AXI-Stream systems often need several producers to share a common downstream path. A video pipeline may merge several processing stages into one output. A packet switch may combine multiple sources before transmission. A verification environment may multiplex several traffic generators into a single sink. In all of these cases an arbiter decides who gets access to the shared stream.
At first glance this looks like a mux plus some priority logic. In practice the policy matters a great deal. Should the arbiter switch source every cycle, or only at packet boundaries? Should all sources receive equal service, or should one stream receive more bandwidth? These choices affect fairness, packet integrity, backpressure behavior, and how reusable the block is across designs.
In verilaxi, the AXI-Stream arbiter explores three policies in a single parameterized module:
- packet-based round-robin
- beat-based round-robin
- weighted packet arbitration
Figure (1) shows the arbiter.
Figure (1): AXI-Stream arbiter in verilaxi.
Why the policy matters
If AXI-Stream beats are independent, beat-by-beat arbitration is attractive. The arbiter can rotate after every accepted transfer and share bandwidth finely across all sources.
However, AXI-Stream often carries packets, video lines, or frames. In those cases TLAST marks a meaningful boundary. If arbitration changes source mid-packet, the sink observes an interleaved stream where beats from different packets are mixed together. For most packet-oriented sinks that is the wrong behavior, and it is not recoverable without additional framing logic downstream.

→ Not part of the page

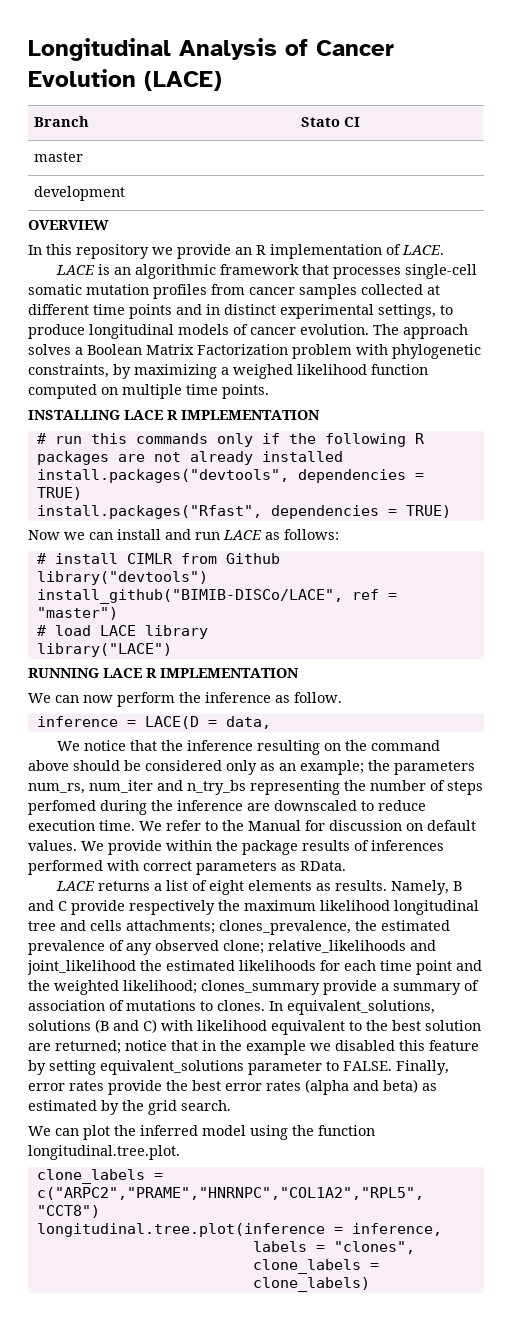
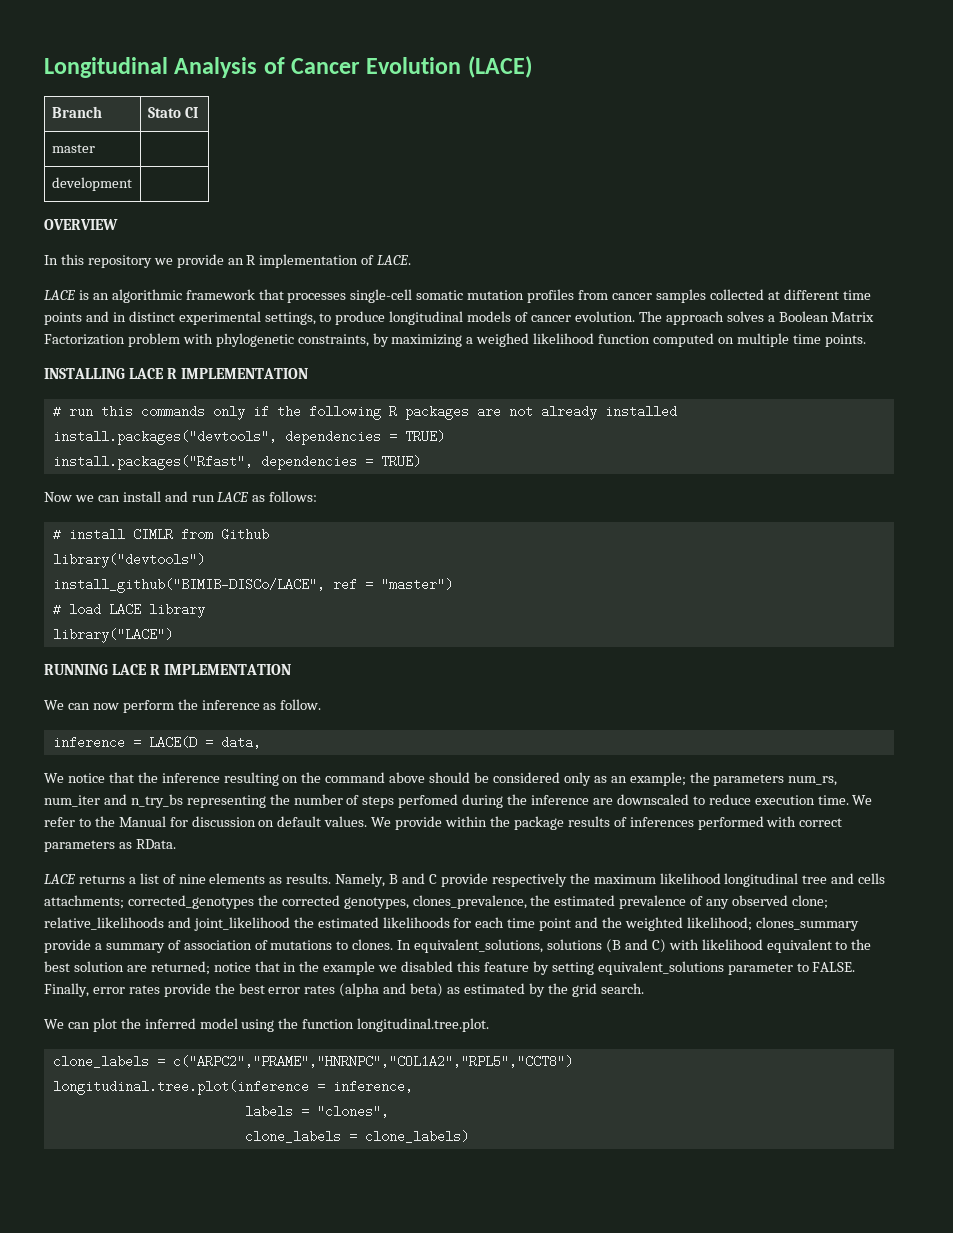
- LACE returns a list of eight elements as results.
+ LACE returns a list of nine elements as results.
- Namely, B and C provide respectively the maximum likelihood longitudinal tree and cells attachments; clones_prevalence, the estimated prevalence of any observed clone; relative_likelihoods and joint_likelihood the estimated likelihoods for each time point and the weighted likelihood; clones_summary provide a summary of association of mutations to clones.
+ Namely, B and C provide respectively the maximum likelihood longitudinal tree and cells attachments; corrected_genotypes the corrected genotypes, clones_prevalence, the estimated prevalence of any observed clone; relative_likelihoods and joint_likelihood the estimated likelihoods for each time point and the weighted likelihood; clones_summary provide a summary of association of mutations to clones.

This is why packet-based arbitration is a good default. Once a source wins, it keeps ownership until the last beat handshakes:
TVALID && TREADY && TLAST
Only then does the arbiter rotate to the next source.
Parameters and interface
The arbiter is a single module. All N source ports are packed into arrays rather than using SystemVerilog interfaces on the synthesizable boundary, which keeps the RTL tool-agnostic:
module snix_axis_arbiter #(
parameter int NUM_SRCS = 4,
parameter int DATA_WIDTH = 8,
parameter int USER_WIDTH = 1,
parameter bit HOLD_PACKET = 1'b1,
parameter int WEIGHT_W = 4,
parameter logic [NUM_SRCS*WEIGHT_W-1:0] WEIGHTS = '0
) (
input logic clk, rst_n,
input logic [NUM_SRCS-1:0][DATA_WIDTH-1:0] s_axis_tdata,
input logic [NUM_SRCS-1:0] s_axis_tvalid,
input logic [NUM_SRCS-1:0] s_axis_tlast,
output logic [NUM_SRCS-1:0] s_axis_tready,
output logic [DATA_WIDTH-1:0] m_axis_tdata,
output logic m_axis_tvalid,
output logic m_axis_tlast,
input logic m_axis_tready);
Two parameters control the arbitration policy:
HOLD_PACKET:1gives packet mode (hold the grant untilTLAST);0gives beat mode (release after every accepted beat). All three policies live in the same RTL — switching modes is a single parameter change.WEIGHTS: a packed vector of per-source service weights with source 0 in the least-significant bits. The default'0gives each source equal weight.
Packet-based round-robin
The packet arbiter keeps three main pieces of registered state:
sel: the currently selected sourcelocked: whether a transfer is in progressrr_ptr: the starting point for the next arbitration scan
The combinational block scans the sources starting at rr_ptr, picks the first valid eligible source, and immediately drives it to the output. There is no idle cycle between the moment a source becomes valid and the moment its first beat appears at the output.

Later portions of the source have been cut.